I never felt so free in my life, nothing mattered and everything was at your disposal, so long as you knew the right people. And if you know me, you know I make it a point to know the right people. Now, I didn’t try them all, they were just there, available… And so, began the weekends…
I was MIA Friday to Sunday, and I was checked out. It was like living in a dream… floating in a world that I didn’t belong in, yet loved to be a part of. And, believe me when I say the partying was out of this world, the people I met were extreme -it was intense… can’t really think of any other word to describe it. There was no shame -it was savage.
Drugs flowing around everywhere, and if for some reason one trip was too much for you, there was always a way to ‘fix it’… more drugs.For example, if you G-out, guess what?! Do a line and you are good to go. And, if you are on the verge of K-holing, guess what?! Do a line and you are good to go. More drugs was always the answer.I guess you can say I learnt a lot. I was intrigued, curious, and asked a lot of questions. As I continued to expose myself to this underground world that was so twisted in so many ways, so disturbed, yet so comforting, as everyone was looking for an out in their own way -an escape.
And, what was so twisted was that every time you looked for a way out, wanting to get straight, because you were too fucked up, blow was the answer. Which was just another way back in… it was more drugs, just not to the extent you did it before. And, the second time around you would be careful than the first, knowing your limits, your tolerance, but yet still knowing that there was a way out in the case that you felt trapped again. I would see people do this over and over again… all in one night, it was a cycle -it is crazy.
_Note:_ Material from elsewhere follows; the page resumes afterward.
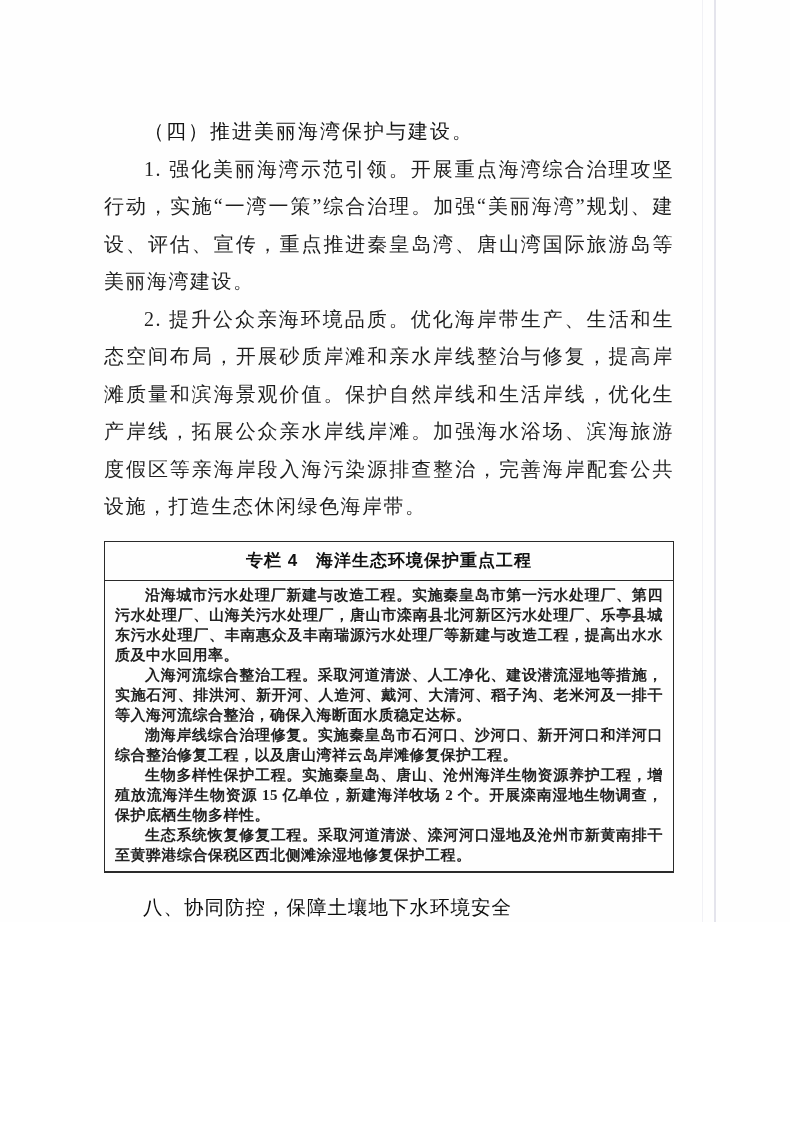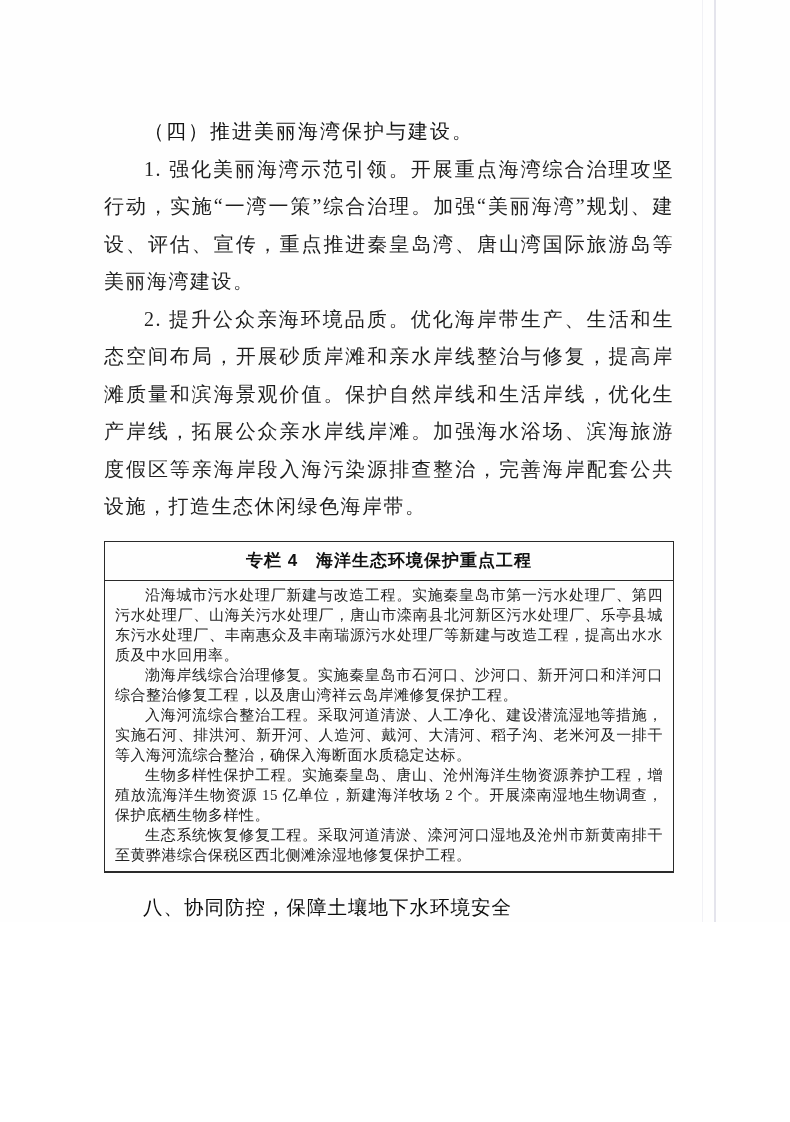"沿海城市污水处理厂新建与改造工程。实施秦皇岛市第一污水处理厂、第四污水处理厂、山" .box-para { font-weight: none -> bold }
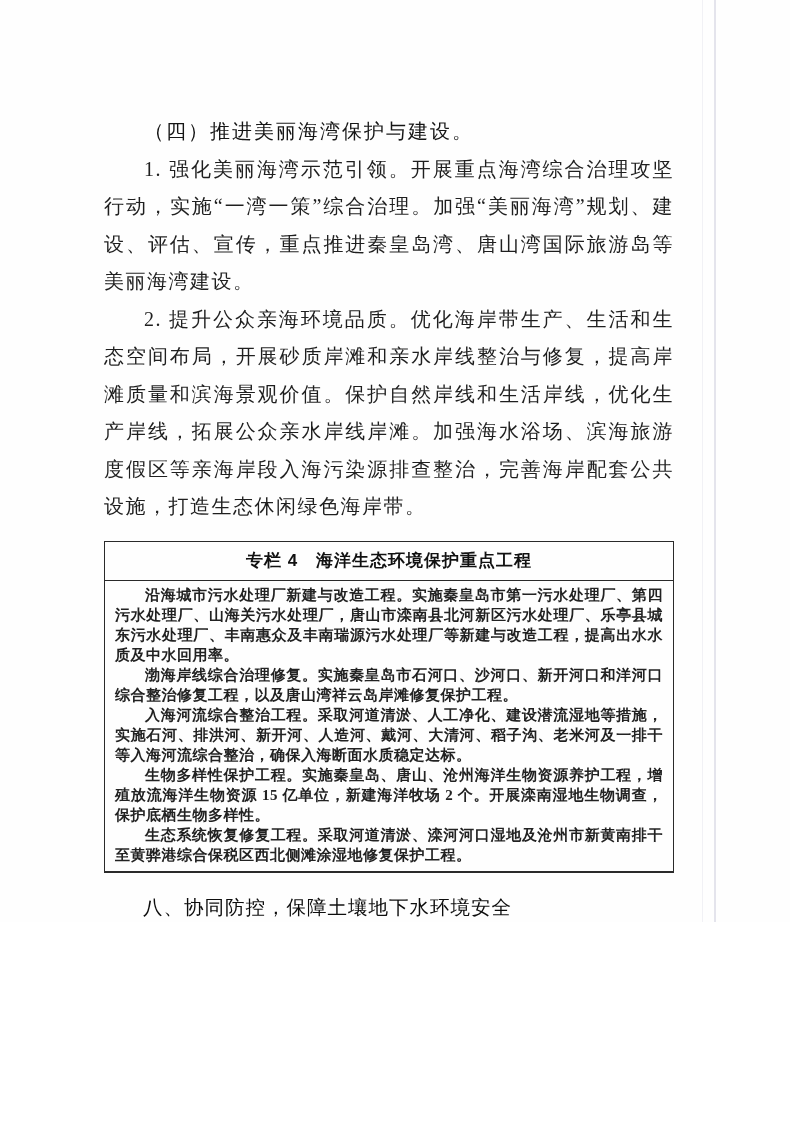"渤海岸线综合治理修复。实施秦皇岛市石河口、沙河口、新开河口和洋河口综合整治修复工" p.box-para { order: before "入海河流综合整治工程。采取河道清淤、人工净化、建设潜流湿地等措施，实施石河、排洪" -> after "入海河流综合整治工程。采取河道清淤、人工净化、建设潜流湿地等措施，实施石河、排洪" }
Yes, I was a part of it, but a lot of the times, it was just observing from the sidelines. I was there for a different reason, not there to party, not there for a good time. I was there to forget. So, to me it was crazy witnessing all that I did.. so was twisted! And, it allowed me to see the ugly in people, the extent people are willing to go, disregarding everything around them.
And, as much as I knew I didn’t belong, as much as I knew it wasn’t for me, I remained very much a part of it all, because it gave me nothing -numbness, which was exactly what I wanted… it felt great.